§ Task inputs
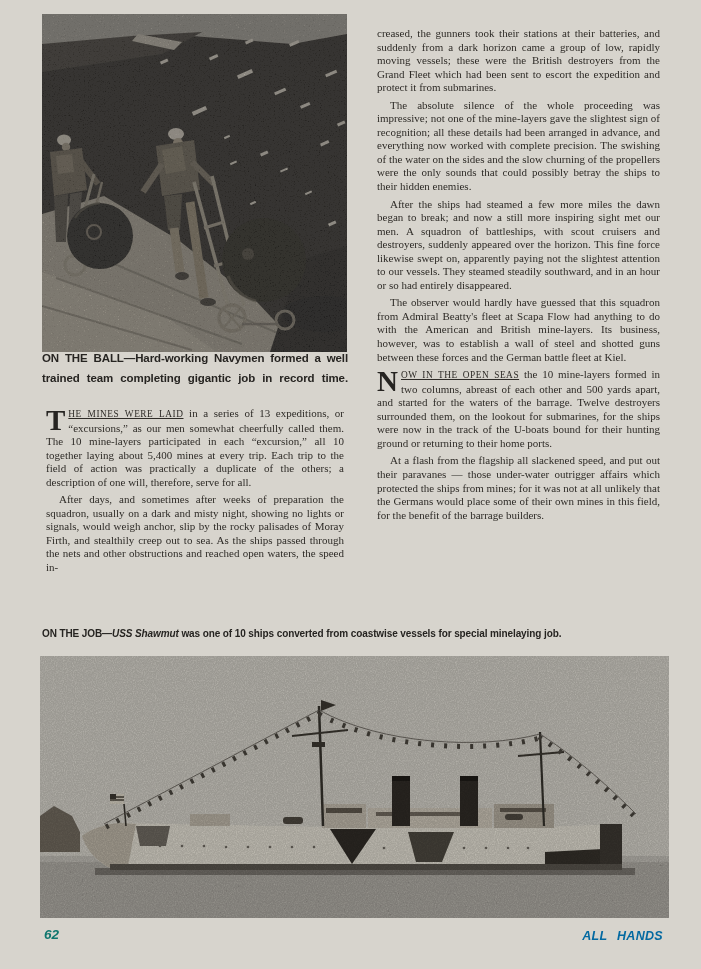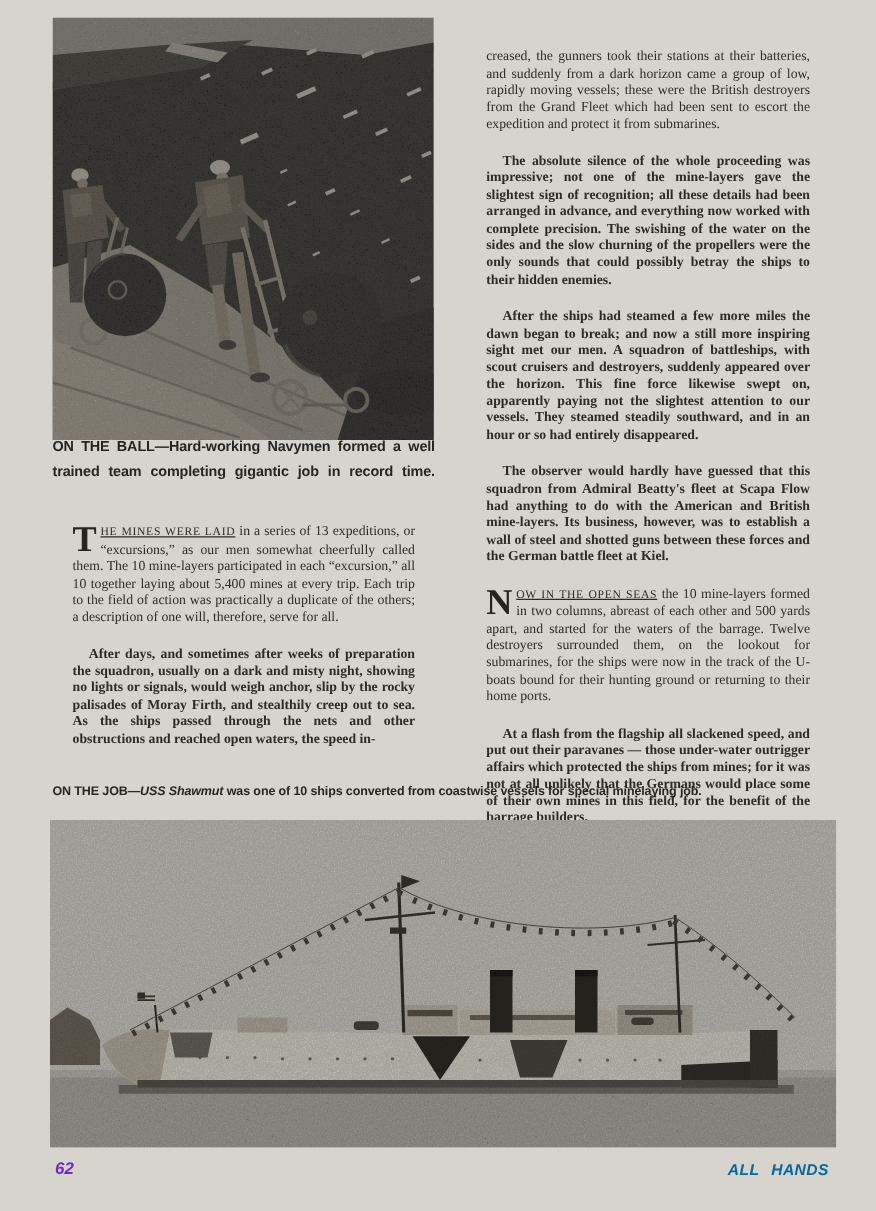--- a/index.html
+++ b/index.html
@@ -36,7 +36,7 @@
   .col-right { left:373px; top:23px;  width:291px; }
 
   .col p {
-    margin:16px; font-size:11px; line-height:13.55px;
+    margin:4px; font-size:11px; line-height:13.55px;
     text-align:justify; color:#2e2b27;
   }
   .col p.indent { text-indent:13px;font-weight:bold; }

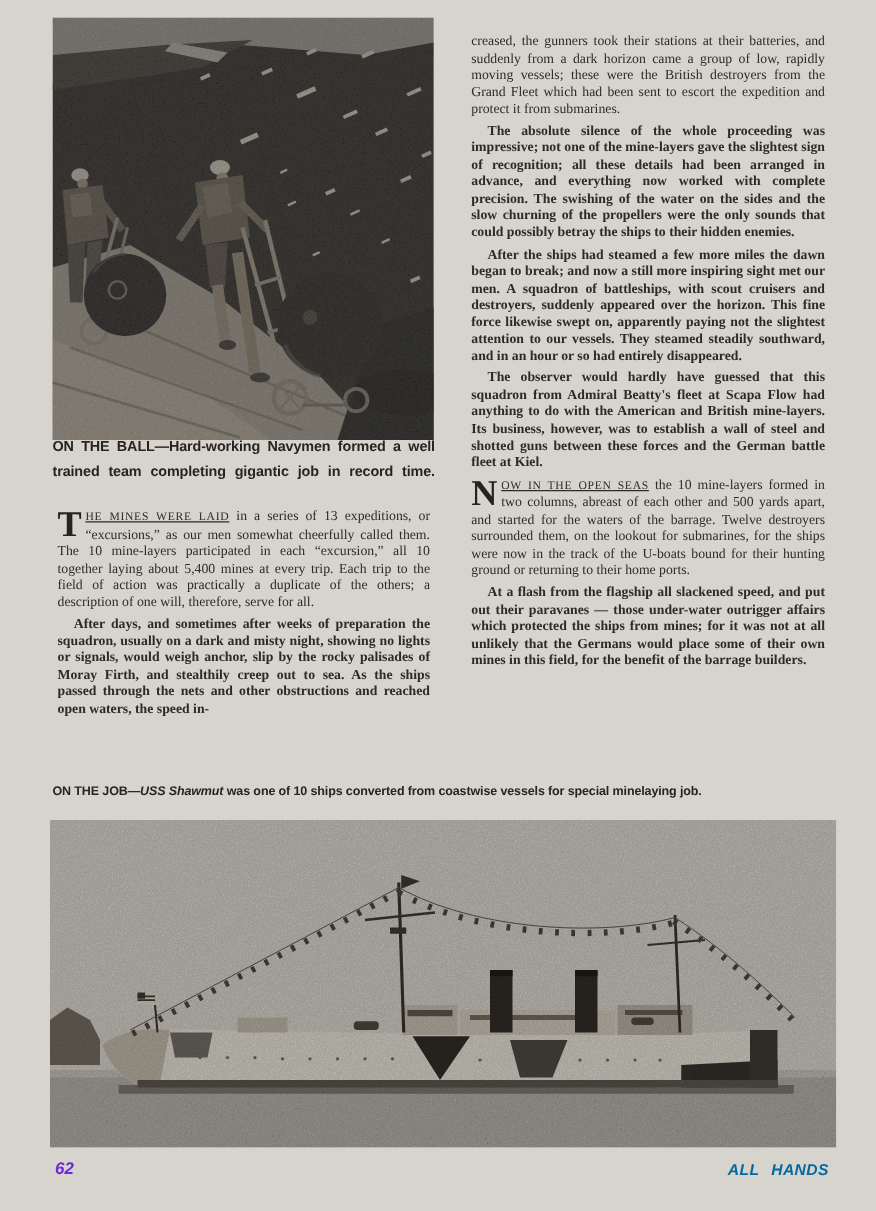--- a/index.html
+++ b/index.html
@@ -39,7 +39,7 @@
     margin:4px; font-size:11px; line-height:13.55px;
     text-align:justify; color:#2e2b27;
   }
-  .col p.indent { text-indent:13px;font-weight:bold; }
+  .col p.indent { text-indent:13px; }
   .col p.gap-top { margin-top:4px; }
 
   .dropcap {

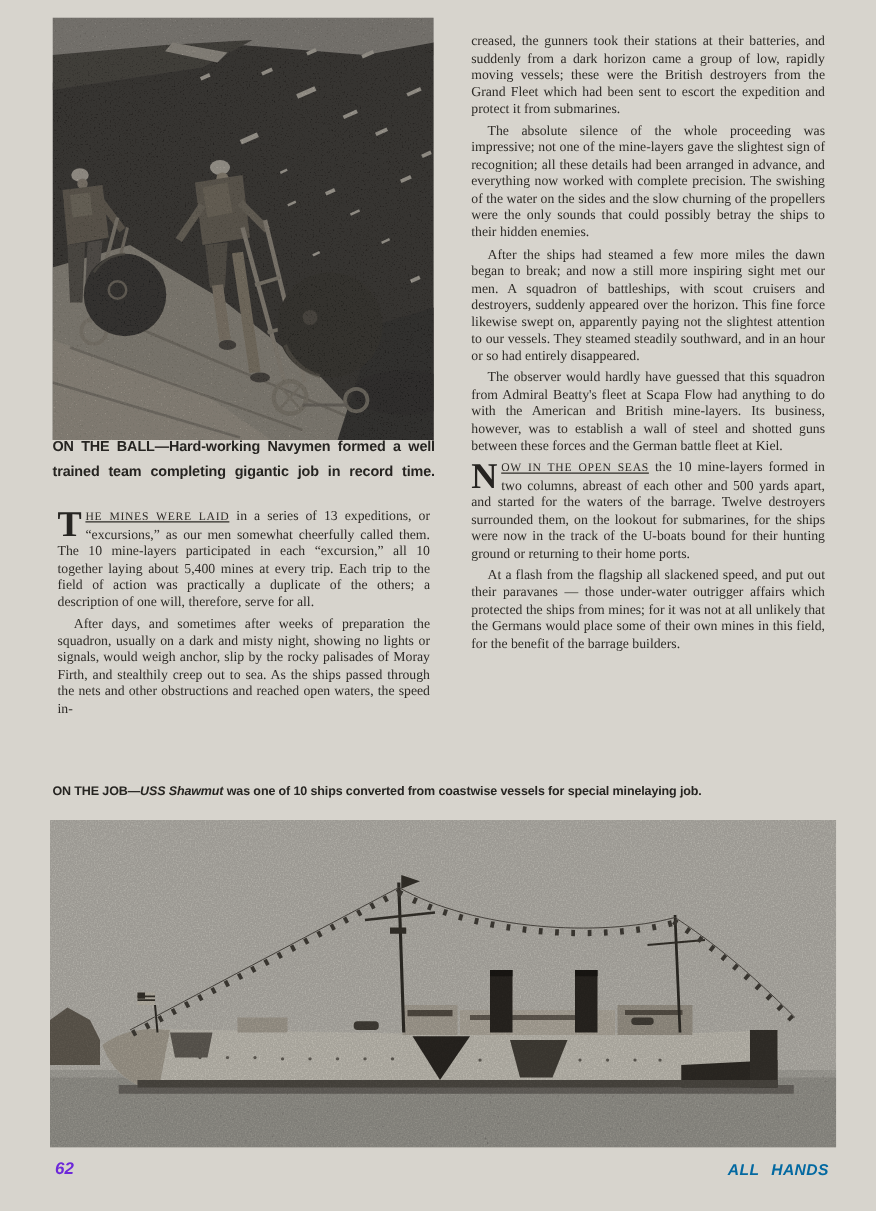--- a/index.html
+++ b/index.html
@@ -50,7 +50,7 @@
 
   .footer-num {
     position:absolute; left:44px; top:927px;
-    font:italic 700 13.5px "Liberation Sans", sans-serif; color:#6d28d9;
+    font:italic 700 13.5px "Liberation Sans", sans-serif; color:#0f766e;
   }
   .footer-mag {
     position:absolute; right:38px; top:929px;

§ Task details
Print the entries as they stand, first line through the line holding "position:absolute; left:44px; top:927px;", with every picture removed.

§ Response
--- a/index.html
+++ b/index.html
@@ -36,7 +36,7 @@
   .col-right { left:373px; top:23px;  width:291px; }
 
   .col p {
-    margin:16px; font-size:11px; line-height:13.55px;
+    margin:4px; font-size:11px; line-height:13.55px;
     text-align:justify; color:#2e2b27;
   }
   .col p.indent { text-indent:13px;font-weight:bold; }

--- a/index.html
+++ b/index.html
@@ -39,7 +39,7 @@
     margin:4px; font-size:11px; line-height:13.55px;
     text-align:justify; color:#2e2b27;
   }
-  .col p.indent { text-indent:13px;font-weight:bold; }
+  .col p.indent { text-indent:13px; }
   .col p.gap-top { margin-top:4px; }
 
   .dropcap {

--- a/index.html
+++ b/index.html
@@ -50,7 +50,7 @@
 
   .footer-num {
     position:absolute; left:44px; top:927px;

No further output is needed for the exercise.